US Air Force Tests The ALIA Electric Aircraft

There is a lot of activity in the electric aircraft field, though for now much of it revolves around smaller aircraft. Electrifying huge cargo, passenger, and military aircraft will have to wait a while.

In the meantime, the US Air Force is among those eager to dip into the electric aircraft field. They are starting small, with one example being the five-passenger, 1,000-pound payload ALIA electric aircraft from the US company BETA Technologies

The Air Force has been partnering with BETA to develop electric aircraft since 2019, and it looks like all that hard work is beginning to pay off. In October, the Air Force took delivery of an ALIA aircraft at the Eglin Air Force Base in Florida.

The compact aircraft has a wingspan of 50 feet. It can go 250 miles on a single charge and reach a top speed of 138 mph.

The low noise level of electric aircraft is also of interest to the Air Force. According to BETA, the ALIA is 90% quieter than a conventional helicopter.

Eglin is the home of the 413th Flight Test Squadron, which is specifically tasked with testing rotary wing aircraft.
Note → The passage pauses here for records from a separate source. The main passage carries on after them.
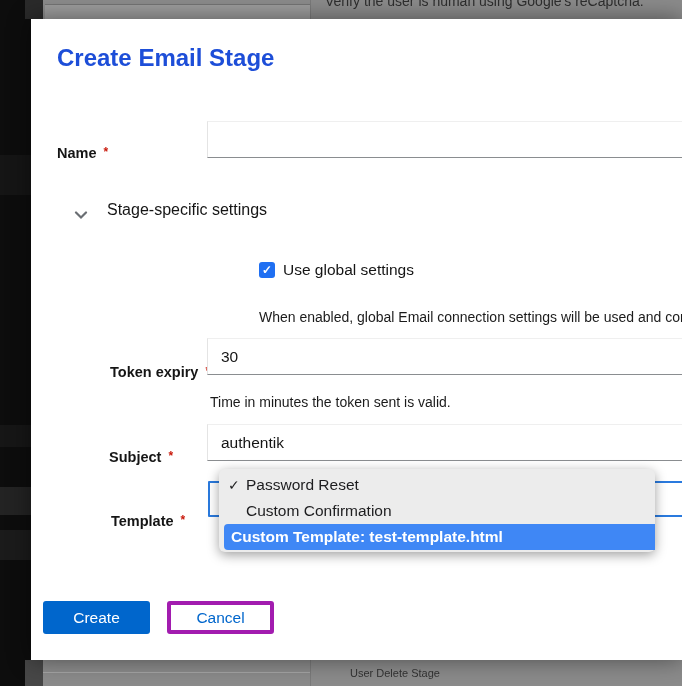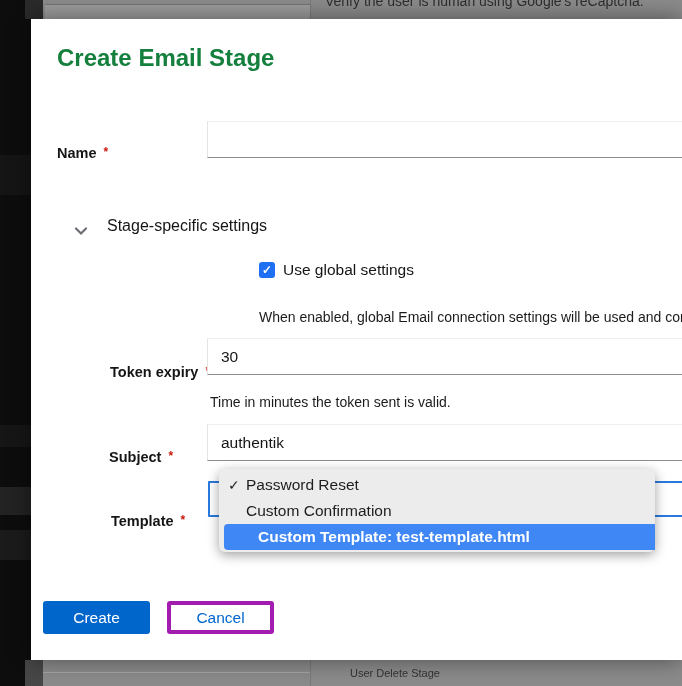--- a/index.html
+++ b/index.html
@@ -69,7 +69,7 @@
   }
   .modal-title {
     position: absolute; left: 26px; top: 25px;
-    font-size: 24px; font-weight: bold; color: #15803d;
+    font-size: 24px; font-weight: bold; color: #1d4ed8;
   }
   .form-label {
     position: absolute;

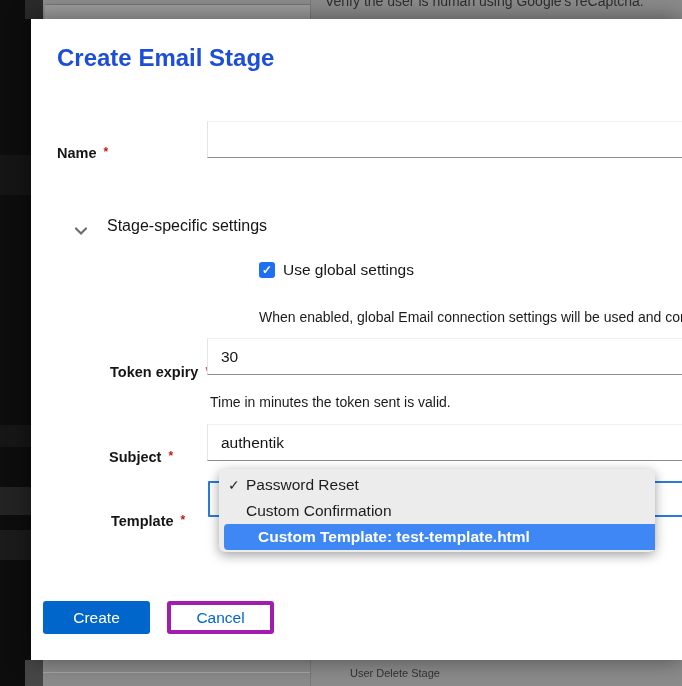--- a/index.html
+++ b/index.html
@@ -93,7 +93,7 @@
   .label-name   { left: 26px;  top: 126px; }
   .input-name   { top: 102px; }
   .section-toggle {
-    position: absolute; left: 43px; top: 196px; height: 22px;
+    position: absolute; left: 43px; top: 180px; height: 22px;
     display: flex; align-items: center; cursor: pointer;
   }
   .chevron { width: 14px; height: 9px; display: inline-block; }

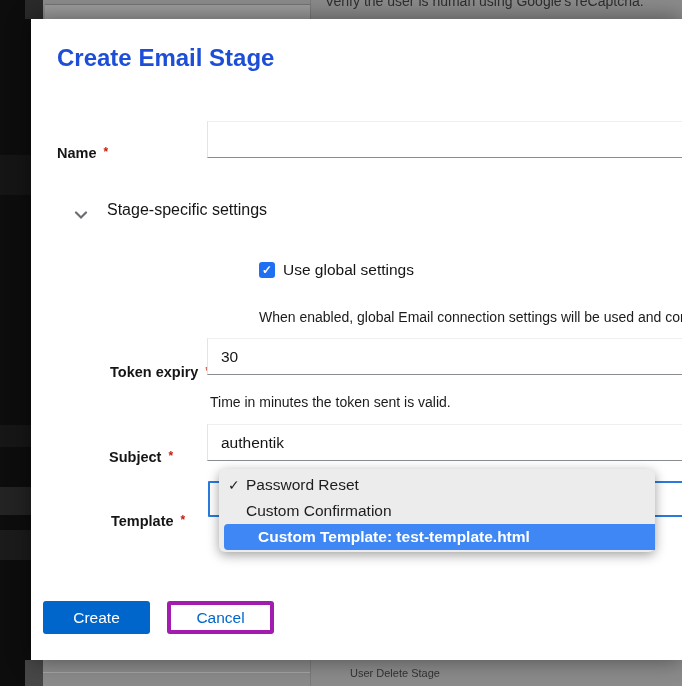--- a/index.html
+++ b/index.html
@@ -142,7 +142,7 @@
     font-size: 14px; color: #1d1d1f;
   }
   .menu-item.highlighted {
-    margin-left: 5px; padding-left: 34px;
+    margin-left: 5px; padding-left: 7px;
     background: #3f87f5; color: #ffffff;
     border-radius: 4px 0 0 4px; font-weight: bold;
   }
The 413th designed a flight plan that will put the ALIA through maneuvers aimed at testing its capability for logistical support in combat, though the aircraft will be flown by BETA pilots.

First Ever Aircraft Charging Station At A US Military Facility

The ALIA project comes under the wing of AFWERX, a branch of the Air Force Research Laboratory focusing on innovative technologies. Aside from the noise-reducing benefits and the decarbonization angle, AFWERX is also attracted to the potential for electric aircraft to save money.

In September, AFWERX partnered with BETA to install a new 480-volt, 400-amp Level 3 electric aircraft charging station on Duke Field at Eglin Air Force Base, described as “the first electric aircraft charging station on a military installation.”

According to the Air Force, the new Level 3 charger has enough juice to power 250 homes simultaneously. Installing it was a complicated operation involving the upgrade of the power grid at Elgin, including a new 1,000-kilowatt volt-amp transformer needed to regulate the electric current.

Level 3 is a supercharger and only takes minutes,” explains Maj. Riley Livermore, 413th Flight Test Squadron flight commander. “And that’s what these companies need, because if you want to make it viable from a commercial or military perspective, I can’t wait 24 hours to charge my airplane. They need to do it in less than an hour.”

According to Maj. Anthony Zartman, who leads the AFWERX Agility Prime program, the new electric aircraft charging station at Eglin will probably not be the last one. “We’ve grown to the point now with our partners that we’re ready to put hardware at multiple bases and take a close look at possible use cases,” he explains.

Zartman cautions that the Air Force is still evaluating technologies and use cases with its aerospace industry partners in the eVTOL (electric vertical takoff and landing) space, so nothing is set in stone as yet. However, the stage has been set for rapid adoption.

“AFWERX has integrated with each of these eVTOL companies as early as possible, so we can potentially influence those designs and also be up to speed on the pros and cons of current technology,” he adds. “When the technology is advanced to a level where it provides a capability for the warfighter, we’ll be ready to pull the trigger and execute.”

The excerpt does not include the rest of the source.